Artificial Intimacy: come la solitudine ci porta a vedere le AI come persone

Dita robot e persona
27.01.2025

Da Eliza a Character AI e Replika: da decenni i bot lavorano per costruire con noi dei legami emotivi. E negli ultimi tempi ci stanno riuscendo sempre più, per via dei progressi tecnologici ma anche dei cambiamenti sociali: scenario distopico o semplicemente una nuova opportunità?

Era il 1966 quando nacque ELIZA, il primo chatbot creato da Joseph Weizenbaum, che si basava su uno script di uno psicoterapeuta rogersiano. Sulla base di frasi e regole, il software simulava il comportamento di uno psicoterapeuta, o meglio, ne dava l’illusione; molto spesso infatti le risposte di ELIZA si componevano di frasi preconfezionate (a cui venivano a volte sostituite alcune parole) oppure erano domande dirette all’interlocutore umano sulla base delle parole chiave individuate nel corso della conversazione (effetto mirroring). Chi si trovava di fronte ad ELIZA, non sapendo di interfacciarsi con un software, spesso era convinto di interloquire con un'altra persona.  

Un sistema intelligente

Il punto di partenza dei sistemi di intelligenza artificiale è il test di Turing (The imitation game), formulato dal matematico e padre dell’informatica Alan Turing nell’articolo Computing Machinery and Intelligence (1950). Il fondamento teorico del test  si rifà al concetto secondo cui per dimostrare l’intelligenza di una macchina sia necessario porla a confronto con un essere considerato intelligente. E chi, se non un altro essere umano? 

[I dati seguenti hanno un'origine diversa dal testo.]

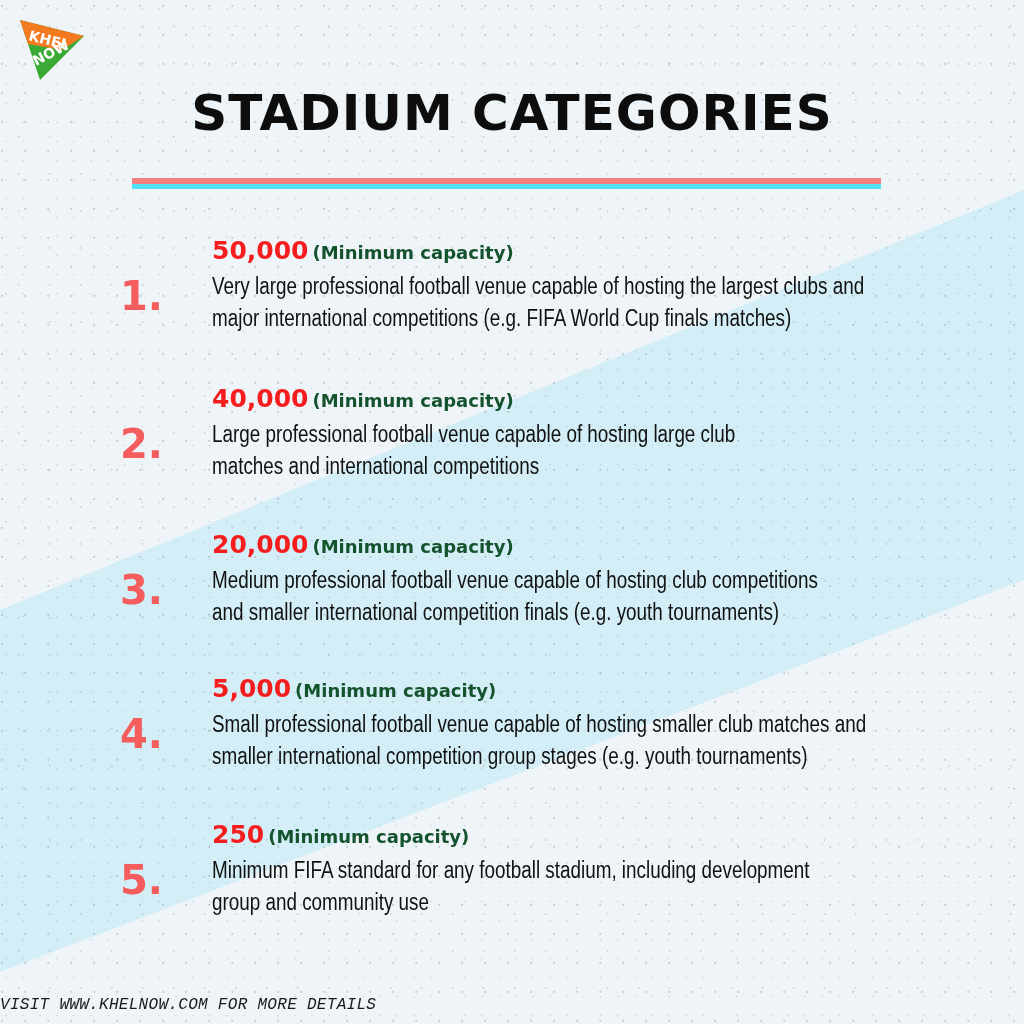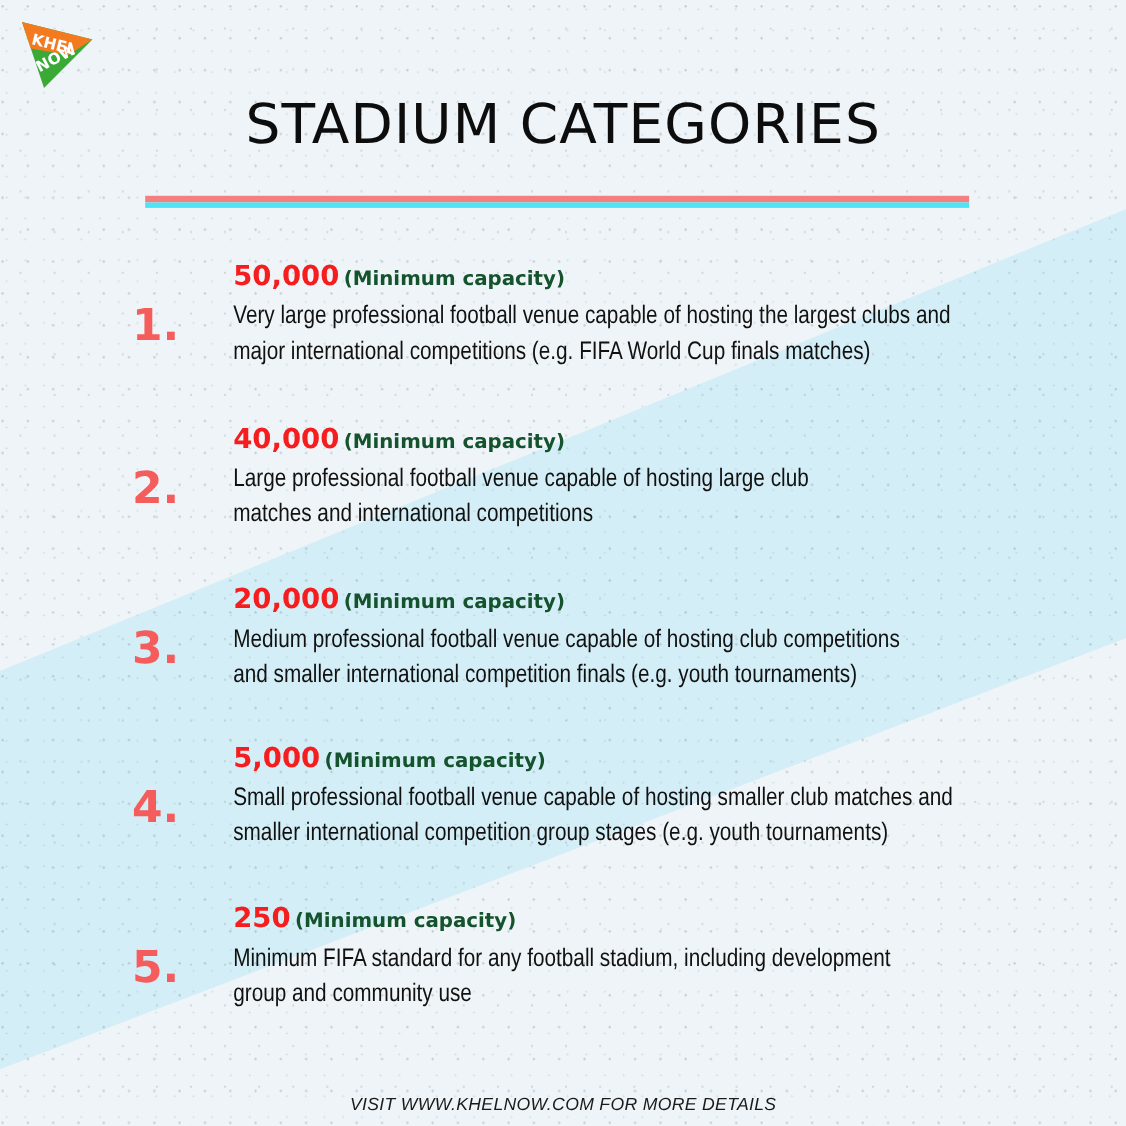"STADIUM CATEGORIES" .title { font-weight: normal -> bold }
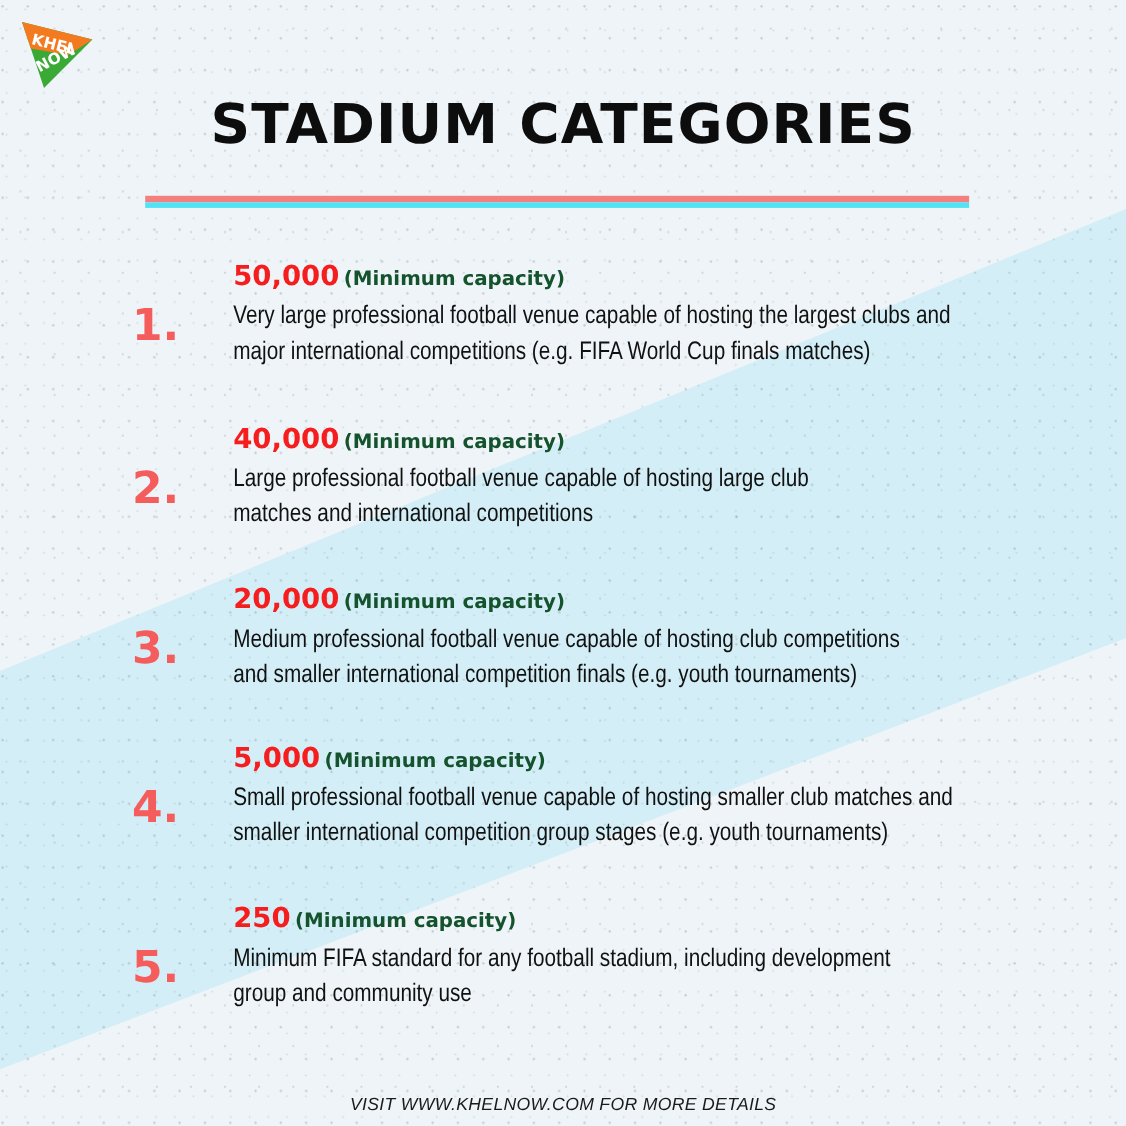"VISIT WWW.KHELNOW.COM FOR MORE DETAILS" .footer { font-family: Liberation Sans, sans-serif -> Liberation Mono, monospace; text-align: center -> none }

Il test, nella sua formulazione, viene considerato superato nel momento in cui, in risposta a determinate domande scritte, l’esaminatore (umano) delle risposte non riesce a capire se queste ultime siano frutto di un computer o di una persona in carne e ossa. Più precisamente, seppur la definizione di intelligenza necessiti ancora di una formulazione riconosciuta universalmente, è spesso bastato che la macchina riuscisse a rendere il suo comportamento indistinguibile da quello di un essere umano (come successo con ELIZA), senza avere nessuna alcuna consapevolezza delle risposte che stava dando. 

Si tratta, in sostanza, di un gioco d'inganni, in cui entrambi i protagonisti (software e essere umano) non hanno piena contezza di cosa stia accadendo.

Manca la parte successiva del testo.